4. Materials and Methods
4.1. Materials
Ethanol (CH3CH2OH, ≥99.5%), melamine (C3H6N6, 99%), Agar ((C12H18O9)n, high gel strength (1000–1200 g/cm2)), and glucose (C6H12O6, 96%) Amoxicillin (C16H19N3O5S, ≥98%) were purchased from Aladdin Chemistry Co., Ltd. (Shanghai, China). Deionized water was used during the experiment.
4.2. Methods
4.2.1. Preparation of g-C3N4
First, the yellow bulk g-C3N4 was prepared by the classical thermal sintering method. Melamine (1.5 g) was calcined in a muffle furnace at a heating rate of 2.5 °C/min at 550 °C for 5 h in an air atmosphere. The obtained yellow block was ground to obtain 1-g-C3N4. Then, the 1-g-C3N4 was thermally stripped two times to obtain fluffy milky white 3-g-C3N4 flakes. Specifically, 500 mg 1-g-C3N4 powder was heated at 530 °C for 3 h in an air atmosphere to obtain the pale yellow powder of 2-g-C3N4. Then 2-g-C3N4 was taken out, ground and heated at 500 °C for 1 h in an air atmosphere to obtain the fluffy milky white 3-g-C3N4.
4.2.2. Preparation of CDs
0.5 g of glucose was dissolved in 24 mL 1:1 ethanol aqueous solution, and the mixture was transferred to a high-pressure vessel sealed with polytetrafluoroethylene and heated at 200 °C for 170 min. After cooling to room temperature, the obtained solution was transferred to a dialysis bag with 1000 Da for 24 h dialysis, changing water 3–4 times during the process. After removing solvents and further freeze drying, the obtained brown powder is CDs.

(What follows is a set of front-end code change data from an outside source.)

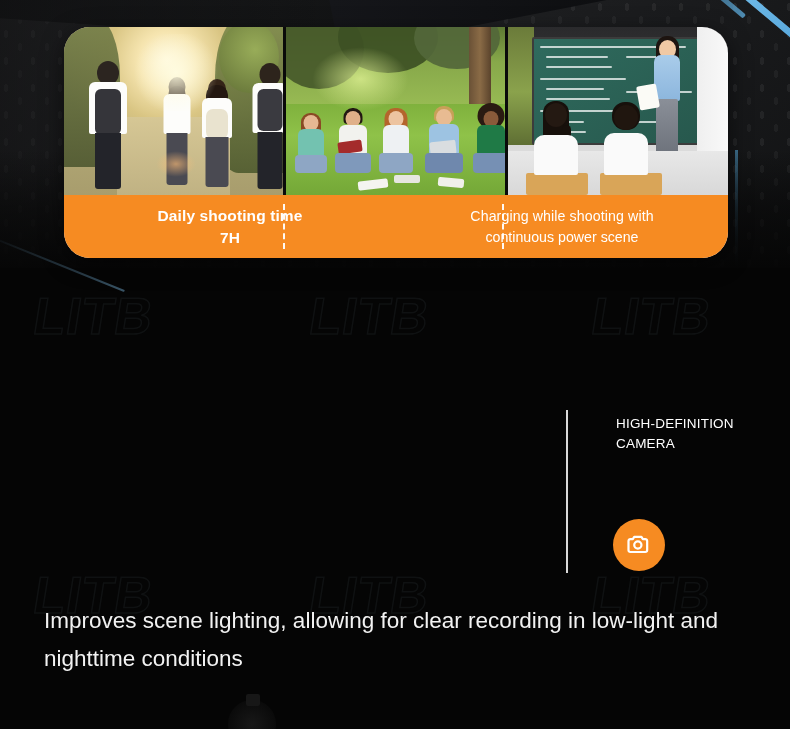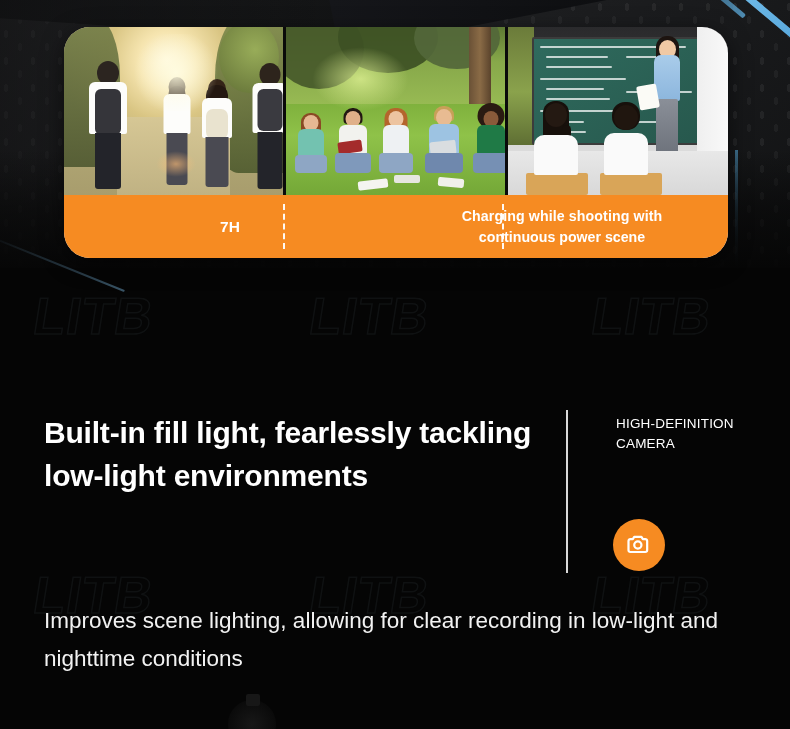"Daily shooting time" span.l1 { html: none -> <span>Daily shooting time</span> }
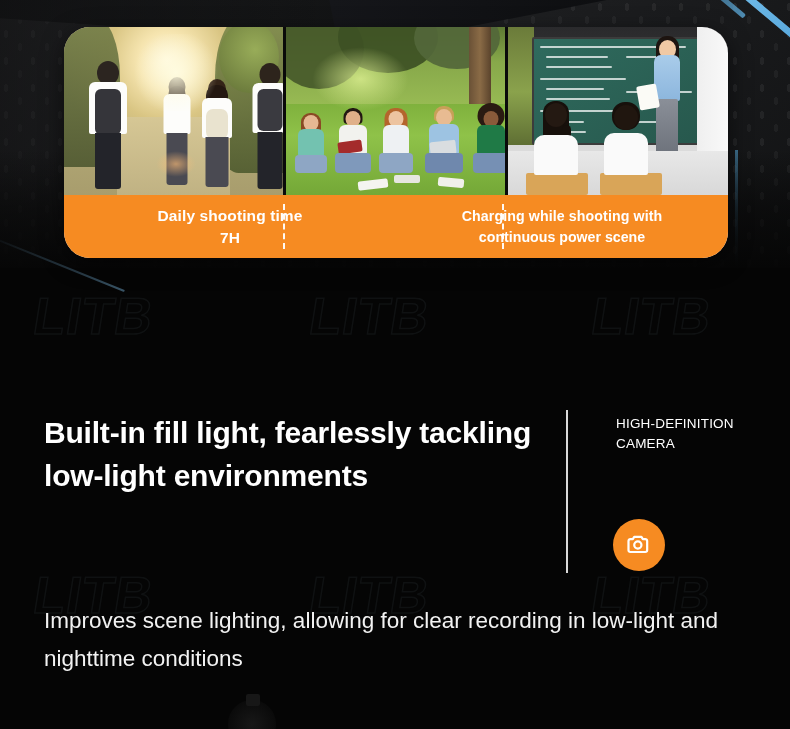"Charging while shooting with" .spec-cell.narrow .l1,.spec-cell.narrow .l2 { font-weight: 700 -> 400 }
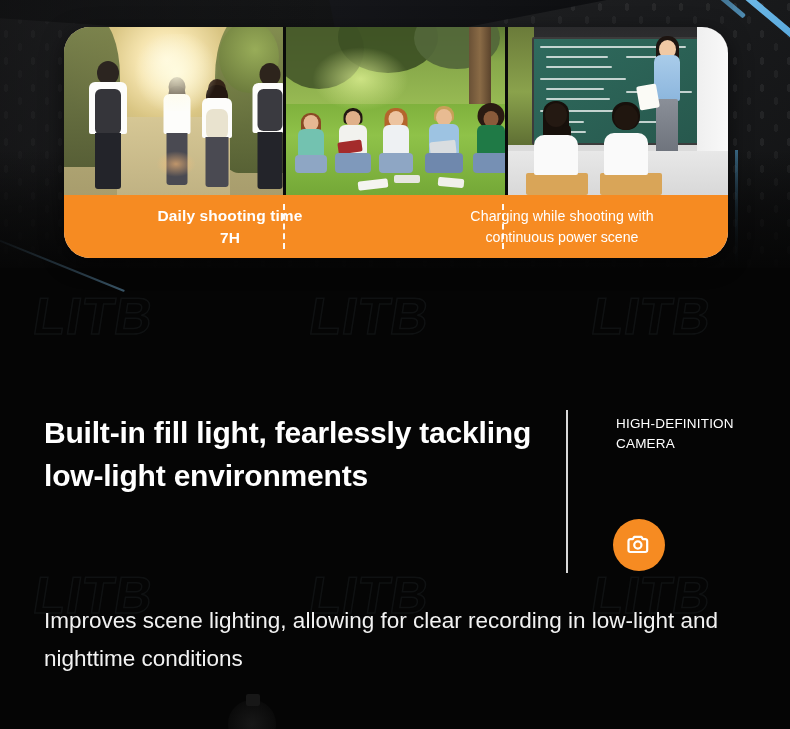"Built-in fill light, fearlessly tackling" div.headline { html: <div>Built-in fill light, fearlessly tackling low-light environments</div> -> none }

4.2.3. Preparation of Aerogels
Agar/CDs/g-C3N4 aerogel is prepared by a simple method. Specifically, 0.4 g 3-g-C3N4 powder, 0.1 g agar and 0.03 g/mL CDs solution are added to 25 mL of deionized water successively and stirred for 1.5 h. Then the mixed solution was heated at 90 °C in a constant temperature water bath for 10 min, and cooled it naturally to room temperature to obtain agar/CDs/g-C3N4 hydrogel. Finally, the hydrogel was freeze dried for more than 36 h to obtain Agar/CDs/g-C3N4 aerogel.
The preparation method of Agar/g-C3N4 aerogel is to remove the CDs solution, and then prepare it under the same conditions and steps. The specific amounts of materials are 0.4 g of 3-g-C3N4 powder, 0.1 g of agar, and 25 mL of deionized water.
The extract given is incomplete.